What to do about websites that store plain text passwords

There isn't really much you can do, other than contact the website and try and explain them how bad of an idea and practice it is to store (and email) passwords in plain text.

One thing you can do is report any offending site to plaintextoffenders.com - a site (currently a tumblr blog, but we're working on a proper site soon) which lists different "plain text offenders" - sites that email you your own password, thus exposing the fact they either store it in plain text, or using a reversible encryption, which is just as bad.

With everything that's happened with Sony, again and again, people become more aware to the dangers of sites storing sensitive details unencrypted, yet many still aren't. There are over 300 sites reported, with more reports coming every day!

Hopefully, plaintextoffenders.com helps by exposing more and more sites. Once this gets enough attention on twitter or other social media, sometimes sites change their way, and fix the problem! For example, Smashing Magazine and Pingdom have recently changed the way they deal with passwords, and no longer store nor email the passwords in plain text!

The problem is awareness, and I hope that we help the cause with plaintextoffenders.


Storing a password in plaintext is not really an issue -- at least, much less so than sending the said password in a plaintext email !

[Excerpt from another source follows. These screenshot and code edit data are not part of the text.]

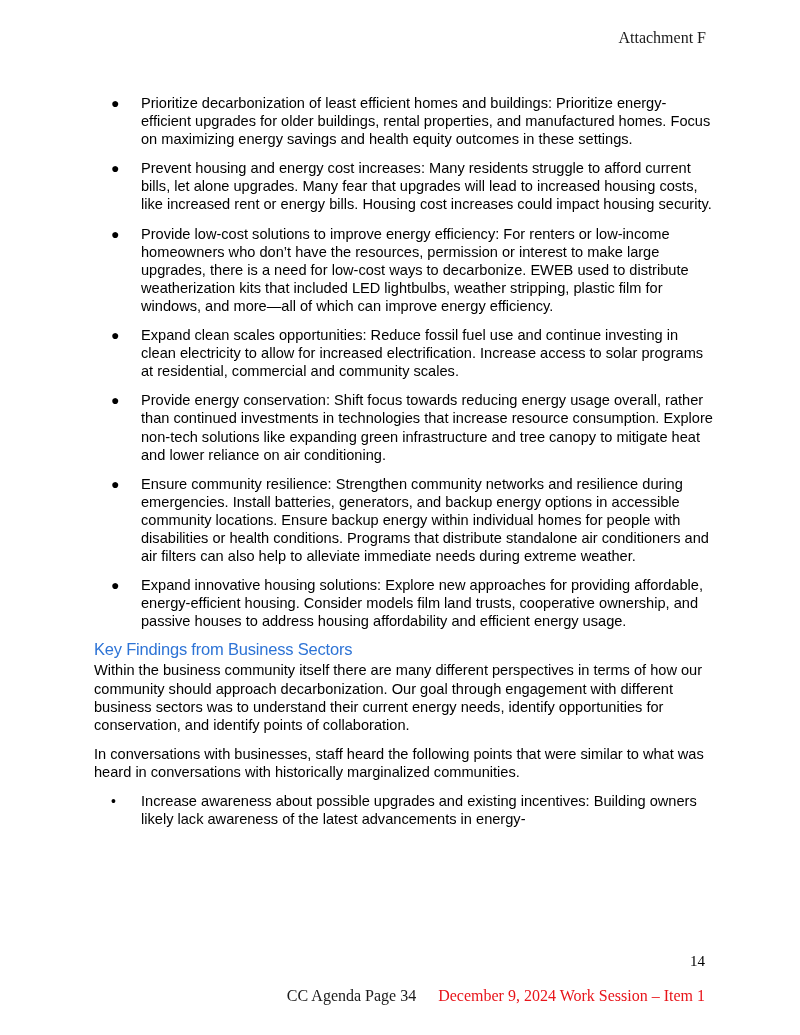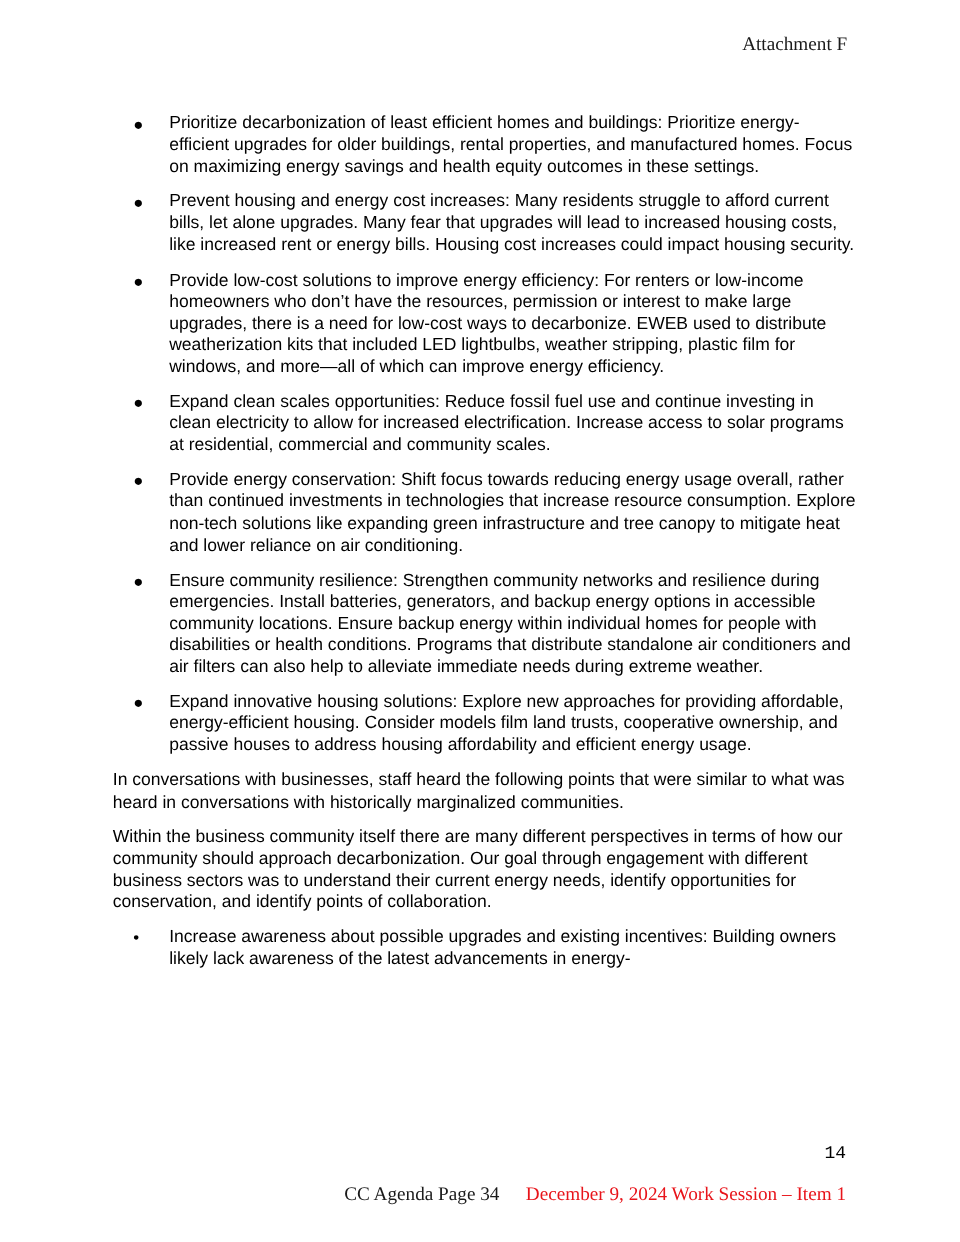--- a/index.html
+++ b/index.html
@@ -55,6 +55,7 @@
     <li><span class="dot">●</span><b>Expand innovative housing solutions:</b><span> Explore new approaches for providing affordable, energy-efficient housing. Consider models film land trusts, cooperative ownership, and passive houses to address housing affordability and efficient energy usage.</span></li>
   </ul>
 
+  <div class="section-heading">Key Findings from Business Sectors</div>
   <p>In conversations with businesses, staff heard the following points that were similar to what was heard in conversations with historically marginalized communities.</p>
   <p>Within the business community itself there are many different perspectives in terms of how our community should approach decarbonization. Our goal through engagement with different business sectors was to understand their current energy needs, identify opportunities for conservation, and identify points of collaboration.</p>
 

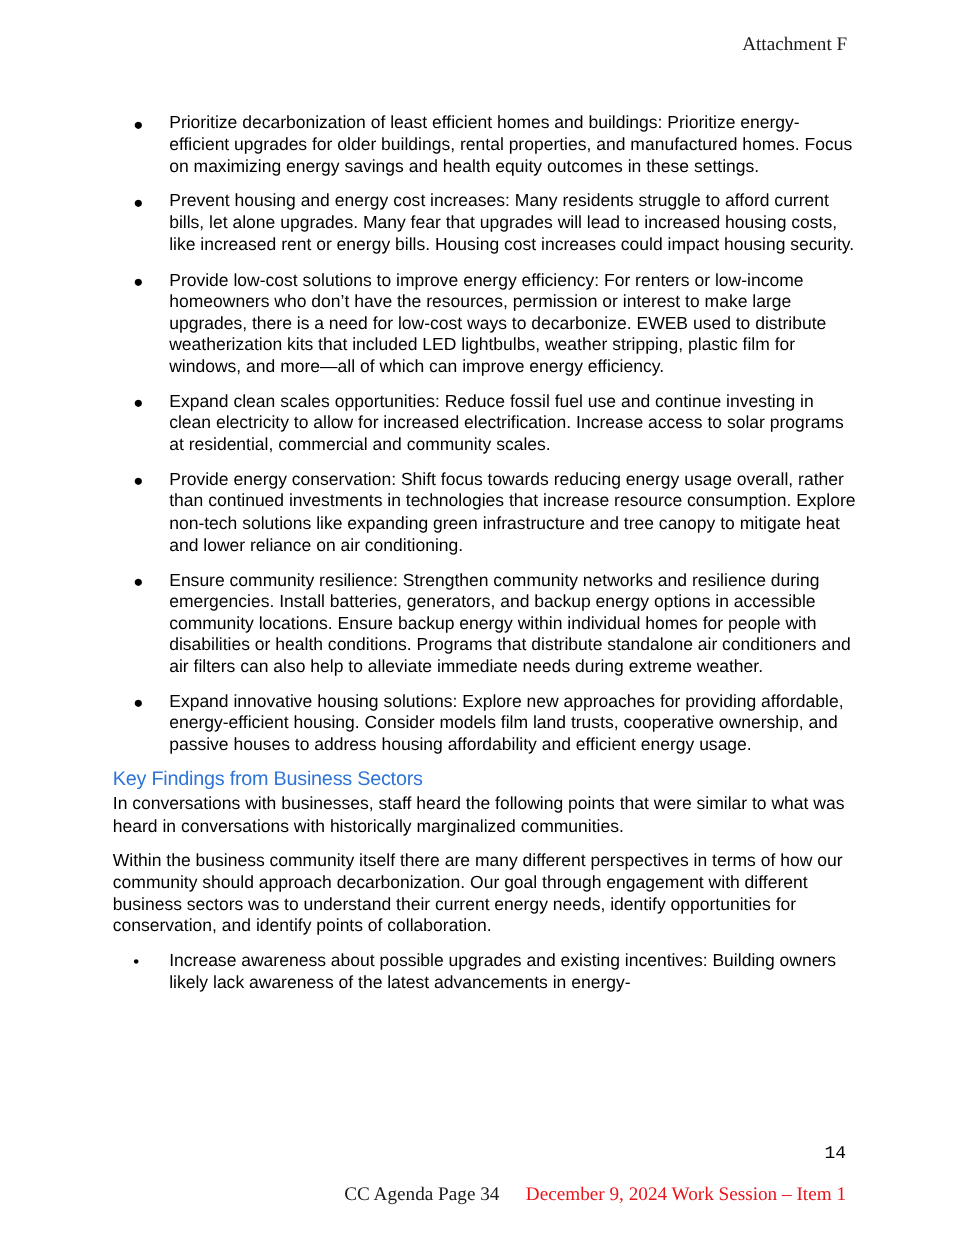--- a/index.html
+++ b/index.html
@@ -56,8 +56,8 @@
   </ul>
 
   <div class="section-heading">Key Findings from Business Sectors</div>
+  <p>Within the business community itself there are many different perspectives in terms of how our community should approach decarbonization. Our goal through engagement with different business sectors was to understand their current energy needs, identify opportunities for conservation, and identify points of collaboration.</p>
   <p>In conversations with businesses, staff heard the following points that were similar to what was heard in conversations with historically marginalized communities.</p>
-  <p>Within the business community itself there are many different perspectives in terms of how our community should approach decarbonization. Our goal through engagement with different business sectors was to understand their current energy needs, identify opportunities for conservation, and identify points of collaboration.</p>
 
   <ul class="bullets">
     <li><span class="dot">•</span><b>Increase awareness about possible upgrades and existing incentives:</b><span> Building owners likely lack awareness of the latest advancements in energy-</span></li>

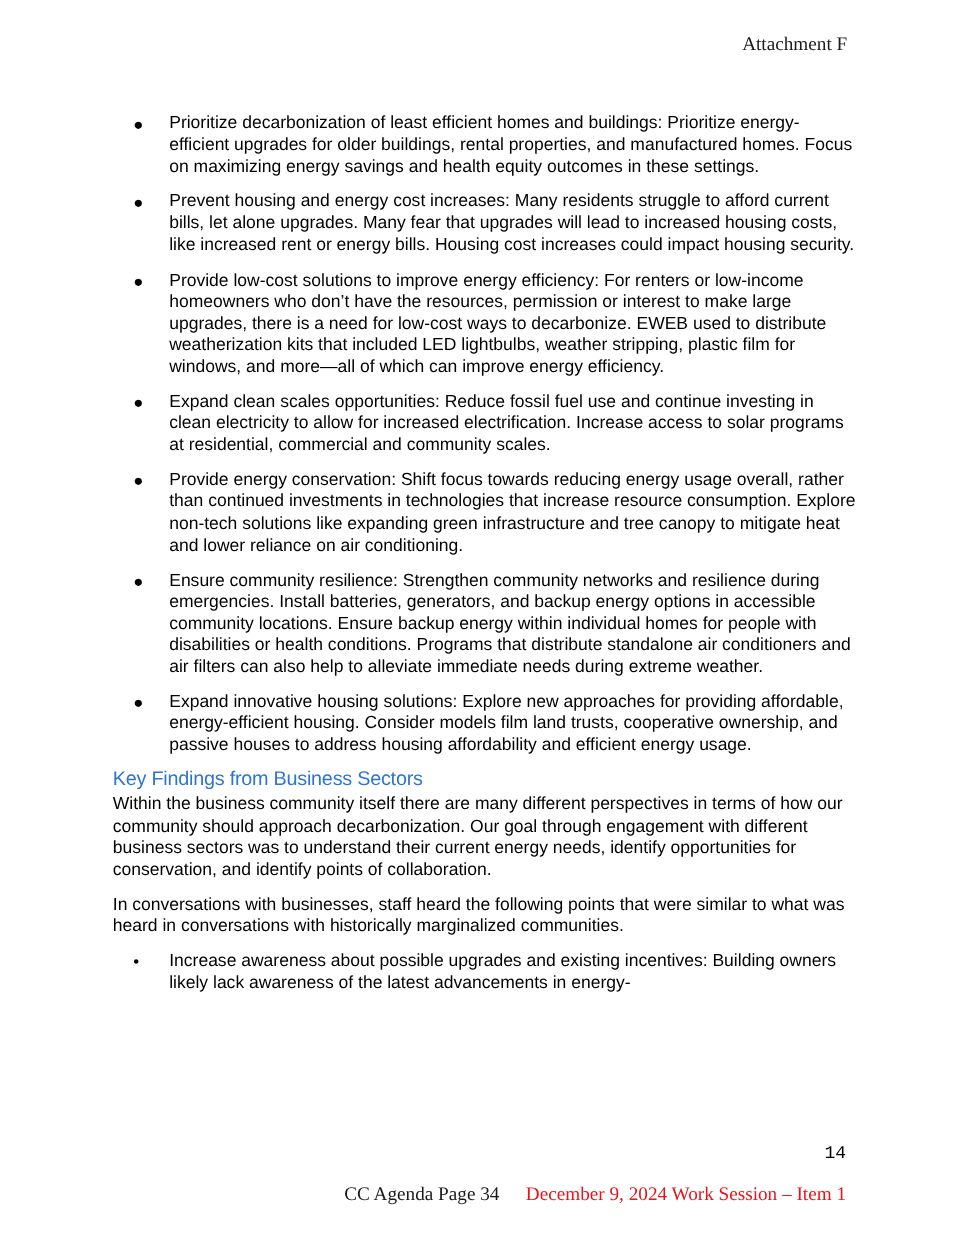--- a/index.html
+++ b/index.html
@@ -30,7 +30,7 @@
     p { margin: 0 0 11px 0; }
     .page-number {
       position: absolute; top: 953px; right: 95px;
-      font-family: Liberation Mono, monospace; font-size: 15px;
+      font-family: Liberation Serif, serif; font-size: 15px;
     }
     .footer {
       position: absolute; top: 987px; right: 95px;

This email just proves that the web site administrators are not very careful with the information you entrust them with, and that's a good reason not to entrust them with any more data.

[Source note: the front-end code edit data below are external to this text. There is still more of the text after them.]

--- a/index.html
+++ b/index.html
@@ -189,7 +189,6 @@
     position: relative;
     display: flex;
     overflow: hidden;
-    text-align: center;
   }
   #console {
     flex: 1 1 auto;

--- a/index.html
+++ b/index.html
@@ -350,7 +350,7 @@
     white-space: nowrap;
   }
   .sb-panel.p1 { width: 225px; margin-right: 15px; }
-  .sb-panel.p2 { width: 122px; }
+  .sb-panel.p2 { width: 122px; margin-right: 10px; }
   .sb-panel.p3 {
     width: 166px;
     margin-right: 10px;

Use a different password for each site. That way, when the password is compromised (whether by snooping on plaintext email transmissions, or even if a database with properly hashed/salted passwords is cracked), the attacker will only be able to access your account on that one site, rather than on all sites on which you have similar account credentials.

...and so you don't have to remember a zillion passwords: Stanford's PwdHash is a handy browser extension that automatically generates unique passwords by hashing a common password you enter with the site's domain.